Required action: Below are records; count the lines that hold the string "italic" and give only the count.

Collected data:
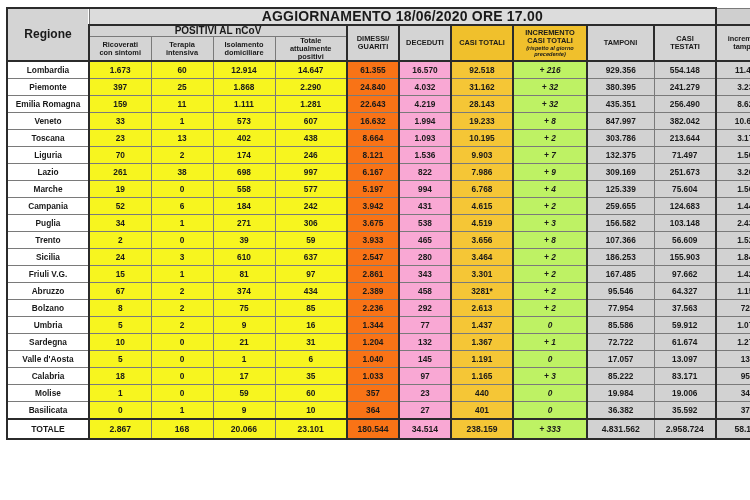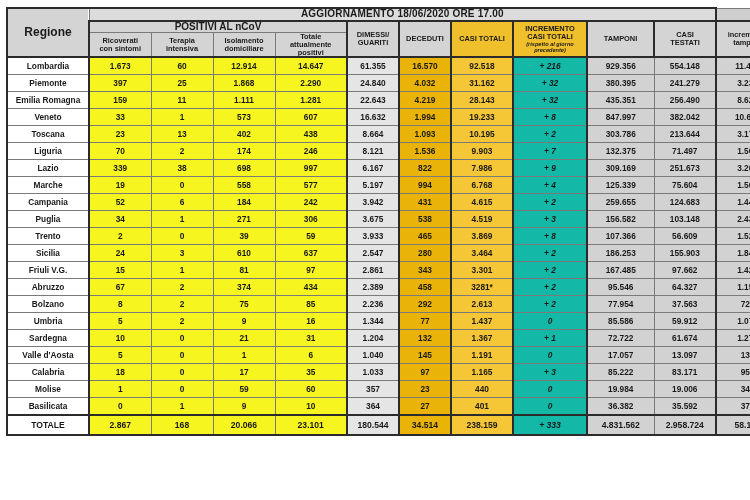--- a/index.html
+++ b/index.html
@@ -36,7 +36,7 @@
   .hdr-grey2{background:#cfcfcf;}
   .hdr-title{
     background:#dcdcdc;
-    font-size:10px;letter-spacing:.2px;
+    font-size:14px;letter-spacing:.2px;
     border-top:2px solid #2b2b2b !important;
     border-right:2px solid #2b2b2b !important;
     border-left:1px solid #2b2b2b !important;

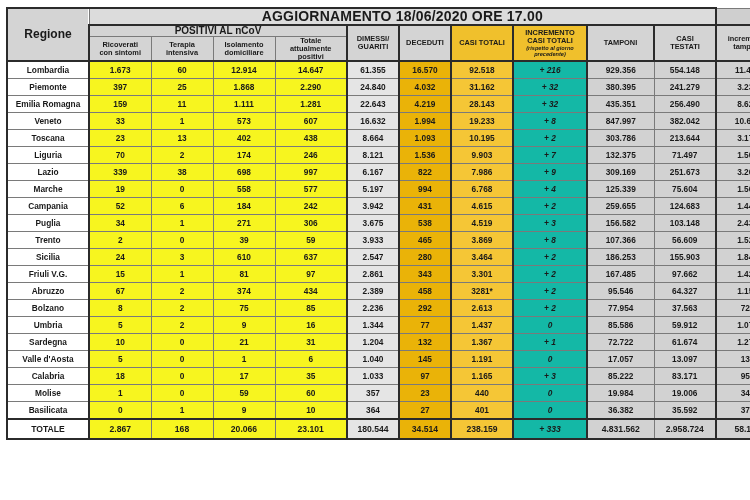--- a/index.html
+++ b/index.html
@@ -61,7 +61,7 @@
   tr.datarow td{height:16px;font-size:8.3px;}
   .c-name{background:#ffffff;font-size:8px;}
   .c-yellow{background:#f7f51f;color:#4a4708;}
-  .c-green{background:#e5e5e5;color:#0d4b06;}
+  .c-green{background:#f97316;color:#0d4b06;}
   .c-red{background:#eab308;color:#a01109;}
   .c-orange{background:#f5c636;color:#5a4205;}
   .c-orange-inc{background:#14b8a6;color:#5a4205;font-style:italic;}

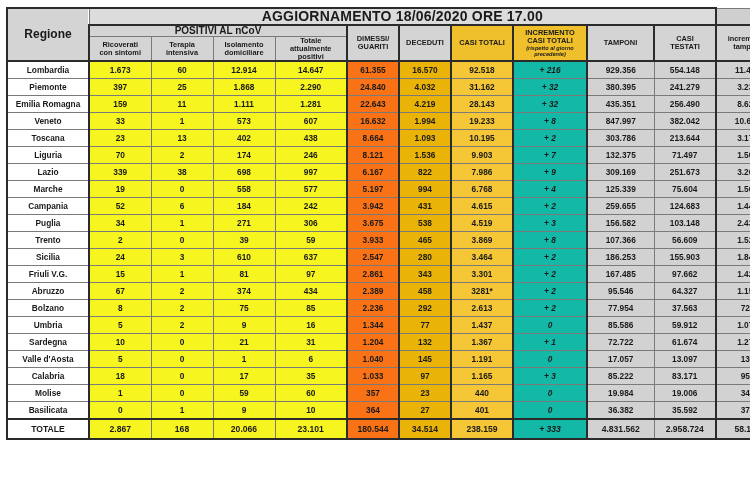--- a/index.html
+++ b/index.html
@@ -62,7 +62,7 @@
   .c-name{background:#ffffff;font-size:8px;}
   .c-yellow{background:#f7f51f;color:#4a4708;}
   .c-green{background:#f97316;color:#0d4b06;}
-  .c-red{background:#eab308;color:#a01109;}
+  .c-red{background:#f9a8d4;color:#a01109;}
   .c-orange{background:#f5c636;color:#5a4205;}
   .c-orange-inc{background:#14b8a6;color:#5a4205;font-style:italic;}
   .c-grey{background:#d2d2d2;color:#1a1a1a;}

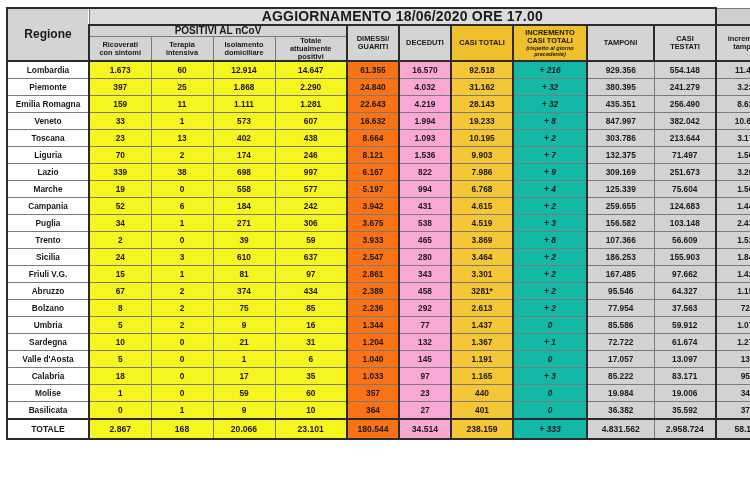--- a/index.html
+++ b/index.html
@@ -64,7 +64,7 @@
   .c-green{background:#f97316;color:#0d4b06;}
   .c-red{background:#f9a8d4;color:#a01109;}
   .c-orange{background:#f5c636;color:#5a4205;}
-  .c-orange-inc{background:#14b8a6;color:#5a4205;font-style:italic;}
+  .c-orange-inc{background:#bef264;color:#5a4205;font-style:italic;}
   .c-grey{background:#d2d2d2;color:#1a1a1a;}
 
   tr.totalrow td{

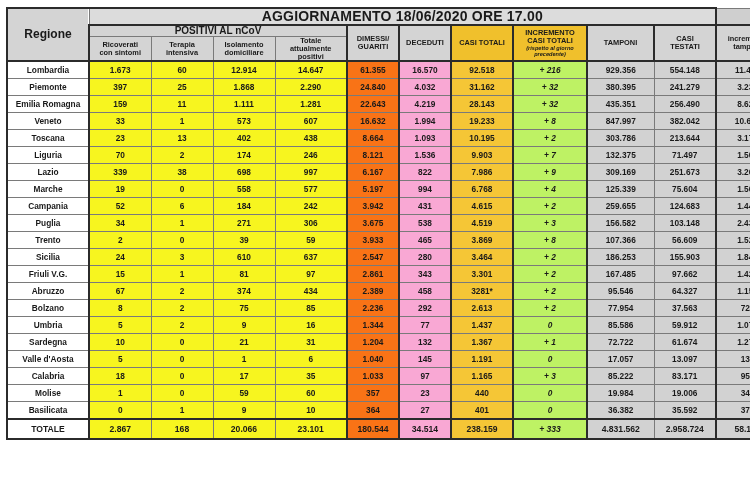--- a/index.html
+++ b/index.html
@@ -234,7 +234,7 @@
         </tr>
         <tr class="datarow">
           <td class="c-name thickL">Lazio</td>
-          <td class="c-yellow thickL">339</td>
+          <td class="c-yellow thickL">261</td>
           <td class="c-yellow">38</td>
           <td class="c-yellow">698</td>
           <td class="c-yellow">997</td>

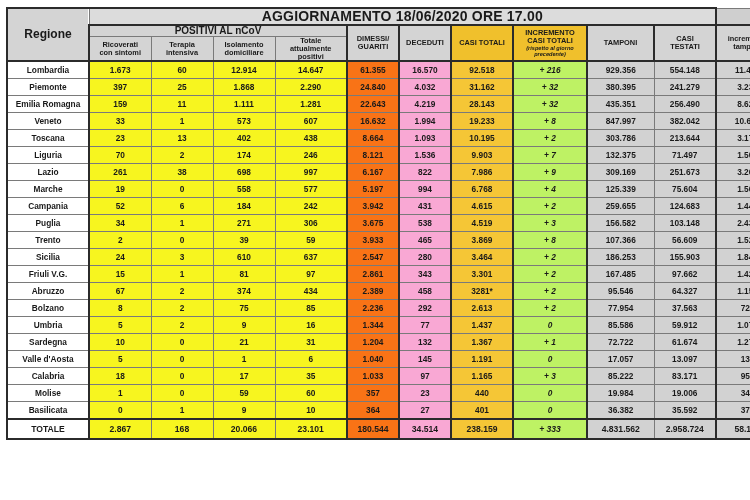--- a/index.html
+++ b/index.html
@@ -296,7 +296,7 @@
           <td class="c-yellow">59</td>
           <td class="c-green thickL">3.933</td>
           <td class="c-red thickL">465</td>
-          <td class="c-orange thickL">3.869</td>
+          <td class="c-orange thickL">3.656</td>
           <td class="c-orange-inc thickL">+ 8</td>
           <td class="c-grey thickL">107.366</td>
           <td class="c-grey thickR">56.609</td>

Response: 4